L’impro, les voyages dans le temps et la quarantaine…

Une théorie scientifique sur le temps, citée par le Dailymail[1], propose que le passé, le présent et le futur n’existent pas, qu’il s’agit en réalité d’une illusion et qu’en définitive tout se déroule simultanément et que seul le “présent” demeure. Cette théorie n’est actuellement qu’une conjecture qui n’a toujours pas été prouvée, je ne suis pas compétent scientifiquement et bien que je sois toujours assez friand de ce genre de théorie, la réflexion qui en découle ne porte pas sur la véracité de la théorie mais plus sur ses conséquences sur nos vies et sur notre pratique de l’improvisation…

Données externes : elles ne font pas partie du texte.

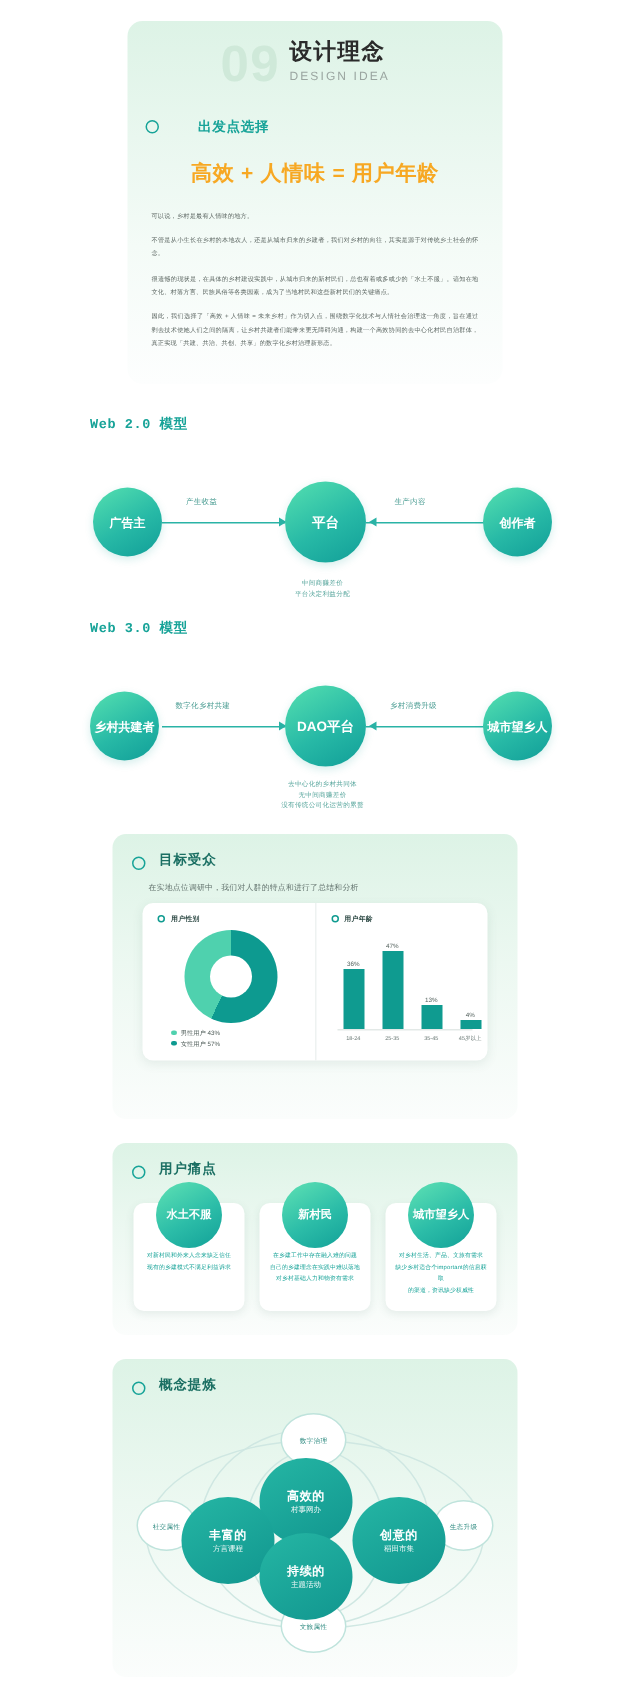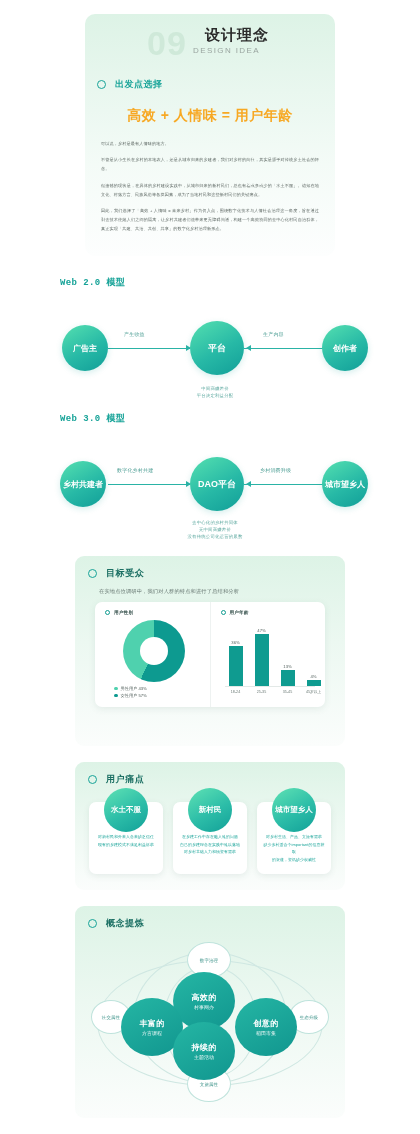--- a/index.html
+++ b/index.html
@@ -17,24 +17,24 @@
     border-radius:10px;
     background:linear-gradient(180deg,#ddf3e6 0%,#e9f7ef 32%,#f4fbf7 62%,#fdfefe 100%);
     overflow:hidden;
   }
   .hero-head{ position:relative; height:44px; margin-top:10px; text-align:center; }
   .hero-num{
     font-size:34px; font-weight:700; color:#cfe9d9;
     letter-spacing:1px; position:absolute; left:62px; top:0px; line-height:38px;
   }
   .hero-titles{ position:absolute; left:108px; top:2px; text-align:left; }
-  .hero-cn{ font-size:15px; font-weight:700; color:#2b2b2b; letter-spacing:1px; line-height:18px;margin-left:12px;}
+  .hero-cn{ font-size:15px; font-weight:700; color:#2b2b2b; letter-spacing:1px; line-height:18px;}
   .hero-en{ font-size:8px; color:#9aa5a0; letter-spacing:1.4px; line-height:12px; margin-top:1px;}
 
-  .bullet-row{ display:flex; align-items:center; gap:9px; padding-left:12px; margin-top:10px;}
+  .bullet-row{ display:flex; align-items:center; gap:26px; padding-left:12px; margin-top:10px;}
   .ring{
     width:9px;height:9px;border-radius:50%;
     border:1.6px solid #17a398; flex:0 0 auto;
   }
   .bullet-label{ font-size:9px; font-weight:700; color:#17a398; letter-spacing:.5px;}
 
   .slogan{
     margin-top:16px; text-align:center;
     font-size:14px; font-weight:700; color:#f7a823; letter-spacing:.5px;
   }
@@ -74,21 +74,21 @@
     position:absolute; width:100%; text-align:center;
     font-size:4.4px; line-height:7px; color:#5aa79e; letter-spacing:.2px;
   }
 
   
   .card-sec{
     position:absolute; left:75px; width:270px;
     border-radius:9px;
     background:linear-gradient(180deg,#ddf3e6 0%,#ecf8f1 45%,#fbfdfc 100%);
   }
-  .sec-head{ display:flex; align-items:center; gap:9px; padding:11px 0 0 13px; }
+  .sec-head{ display:flex; align-items:flex-end; gap:9px; padding:11px 0 0 13px; }
   .sec-title{ font-size:9px; font-weight:700; color:#1b6f63; letter-spacing:.6px; }
   .sec-sub{ font-size:5.2px; color:#63736e; padding-left:24px; margin-top:8px; letter-spacing:.2px;}
 
   
   .charts-card{
     position:absolute; left:20px; top:46px; width:230px; height:105px;
     background:#fff; border-radius:7px; box-shadow:0 2px 7px rgba(60,100,90,.10);
     display:flex;
   }
   .chart-half{ flex:1; padding:8px 6px 6px 10px; position:relative;}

La théorie mentionnée remet en question la notion selon laquelle le temps s’écoule paisiblement et inlassablement comme une rivière sur laquelle nous voguons[2]. Le temps n’avancerait pas, il serait tout le temps présent. Difficile de se représenter cette théorie et c’est ici que s’arrêtent les concepts scientifiques pour passer à d’autres plus philosophiques et improvisationnels. Si le temps ne s’écoule plus, il faut imaginer une sorte d’univers temporel (et non spatial) en trois dimensions où notre passé, présent et futur actuels existent simultanément dans cet univers temporel. Comme il est impossible d’être à deux endroits en même temps, il est impossible d’être à deux endroits temporels différents en même temps, les voyages temporels sont donc impossibles. Ce que cela implique pour notre expérience du présent c’est que, que nous le voulions ou non, nous sommes inéluctablement ancrés dans le présent. Ce qui est religieusement comique, c’est que cette théorie rassemble à la fois les fervents défenseur du déterminisme et ceux pour le libre arbitre; en effet, comme les jésuites, vous avez des choix à opérer dans l’instant présent qui ont des conséquences sur les autres endroits temporels, mais comme les jansénistes, votre “futur” étant simultané, votre “avenir” est prédestiné puisqu’il se déroule en même temps… Dès lors, métaphysiquement, votre destinée n’existe que maintenant et comme lorsque l’on a plusieurs événements simultanés mais spatialement épars (fête de famille, anniversaire d’un ami, concert important), il est illogique de vouloir y être à tous ou alors vous n’en profiterez vraiment d’aucun. Ainsi, concentrez vous sur le “présent”, le maintenant, sur ce que vous vivez, car c’est le seul moyen d’en faire l’expérience complète, unique, intense et en pleine conscience !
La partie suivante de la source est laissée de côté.